The organization of the different enzymes found in our proteomic analysis led us not only to establish the hypothetical biochemical routes that may be operative in the eMVs but also to point out the metabolites that feed these biochemical routes (Figure 1). All in all, it seems that both young and especially senescent eMVs have a very well-developed enzymatic organization designed to optimize NADPH production, and this is mainly due to the bidirectionality of most of these enzymatic activities. Besides the glycolytic pathways, which use glucose, lactate, and pyruvate, it is very important to point out the possibility that BCAA and glycerol can also be used to direct metabolites to the PPP. Mitochondria are also involved in this strategic metabolic organization: they can act as an NADPH biosynthetic organelle (note the high content of GLUD1 (number 22)) and supply AKG to the serine and 3PHP pathway. Enzymes involved in serine and glycerate metabolism are also included in these biochemical pathways using 3PHP and 3PG as metabolic intermediates.
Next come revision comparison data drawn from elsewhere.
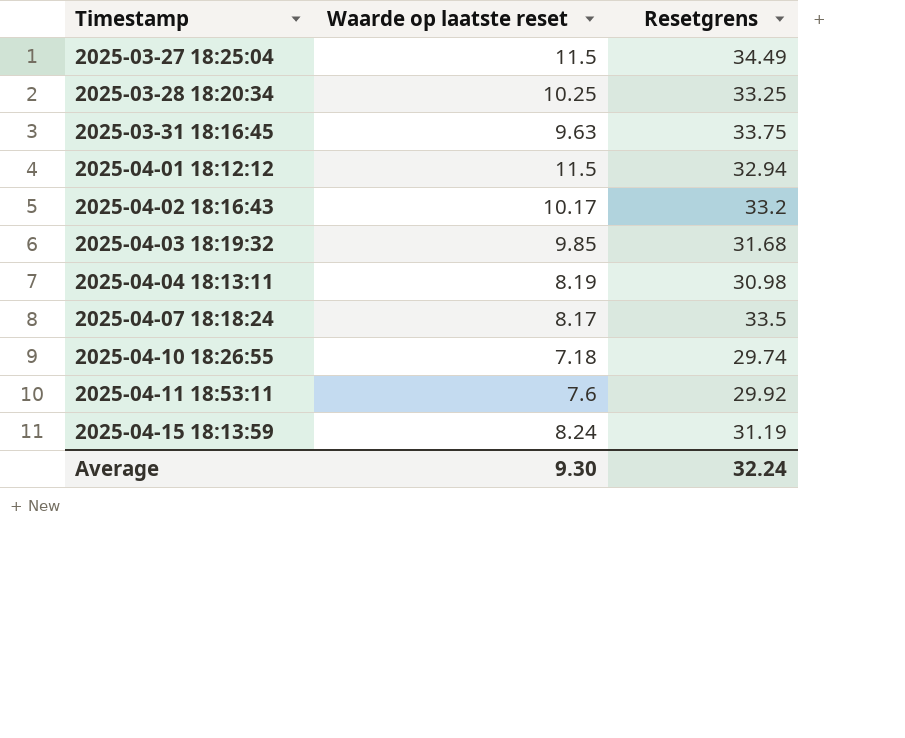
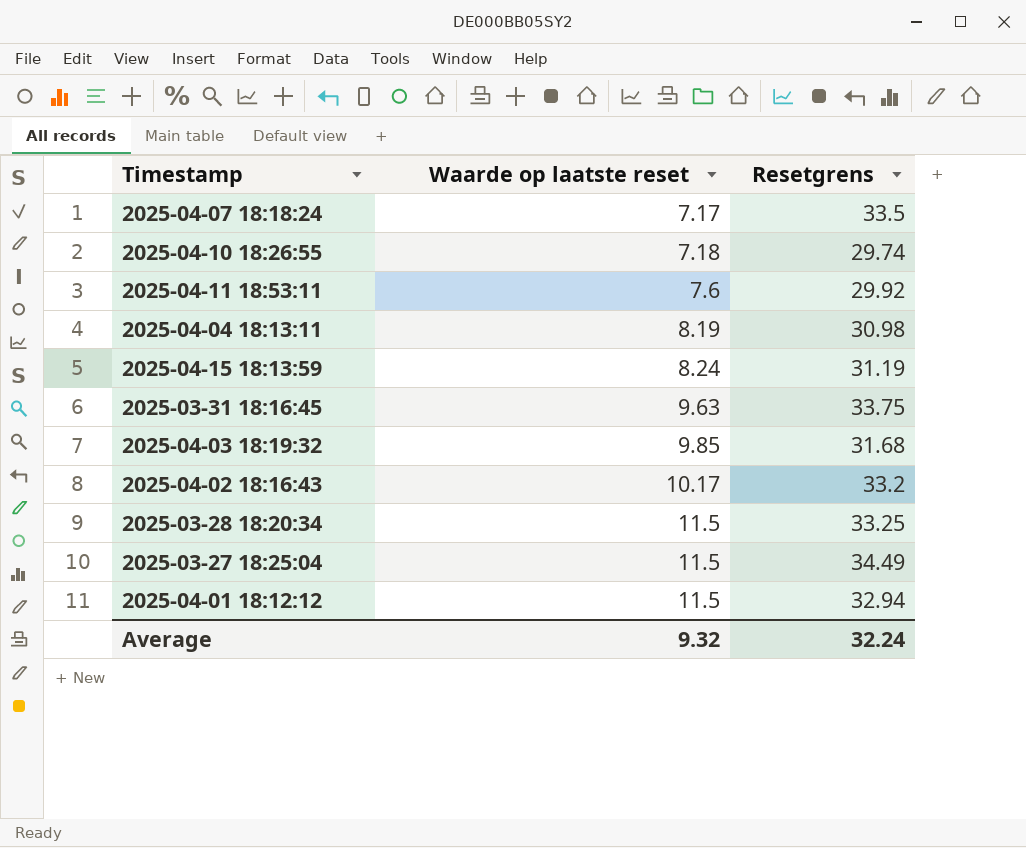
row order: Timestamp ascending -> Waarde op laatste reset ascending
2025-04-07 18:18:24 | Waarde op laatste reset: 8.17 -> 7.17
2025-03-28 18:20:34 | Waarde op laatste reset: 10.25 -> 11.5
Average | Waarde op laatste reset: 9.30 -> 9.32

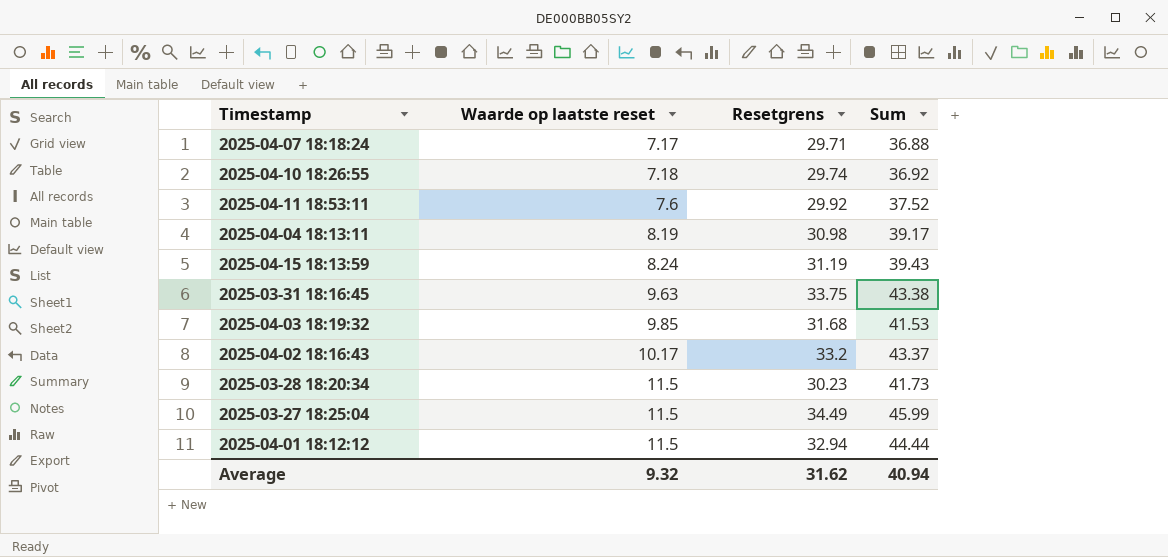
column Sum | formula: none -> [Waarde op laatste reset] + [Resetgrens]
2025-04-07 18:18:24 | Resetgrens: 33.5 -> 29.71
2025-03-28 18:20:34 | Resetgrens: 33.25 -> 30.23
Average | Resetgrens: 32.24 -> 31.62

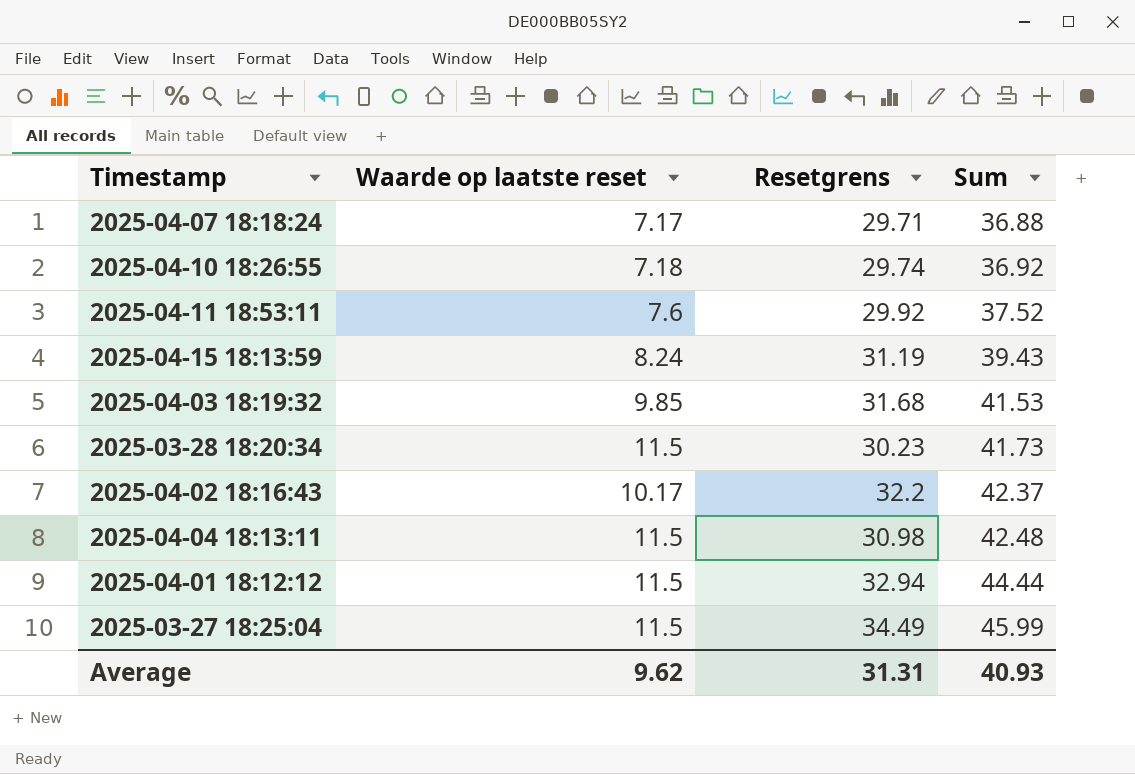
row order: Waarde op laatste reset ascending -> Sum ascending
row 2025-03-31 18:16:45: 9.63 | 33.75 | 43.38 -> none
2025-04-02 18:16:43 | Resetgrens: 33.2 -> 32.2
2025-04-02 18:16:43 | Sum: 43.37 -> 42.37
2025-04-04 18:13:11 | Waarde op laatste reset: 8.19 -> 11.5
2025-04-04 18:13:11 | Sum: 39.17 -> 42.48
Average | Waarde op laatste reset: 9.32 -> 9.62
Average | Resetgrens: 31.62 -> 31.31
Average | Sum: 40.94 -> 40.93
One of the most interesting results was the higher content of most of these enzymes in senescent eMVs when compared with young eMVs; in fact, their enzymatic machinery seems to be designed to direct metabolites to the PPP or to obtain NADPH from new routes not included in young eMVs. The bold numbers in Table 2 indicate an increase > 25% when young and senescent eMVs were compared. A route specially used in senescent eMVs is the serine and PHP pathway, as suggested by the high content of the enzymes involved (numbers from 23 to 27) in senescent eMVs. The use of glutamine to form F6P using GFPT2 (number 28) is also especially elevated in senescent eMVs. Moreover, at the bottom of Table 2, we have included five enzymes that synthesize NADPH but are not included in Figure 1. Note that IDH1 and IDH2 are decreased in senescent eMVs, whereas the last three enzymes are increased.

3.2. Functional Analysis

We carried out two types of functional analysis; one to test the capacity of the proposed blood metabolites to feed the enzymatic machinery involved in reducing power synthesis and the other one to visualize this reducing power in eMVs. Unfortunately, NADH and NADPH are closely related molecules whose absorption and emission spectra are almost equal and, thereby, it has been impossible for us to separate NADH from NADPH in these functional analyses.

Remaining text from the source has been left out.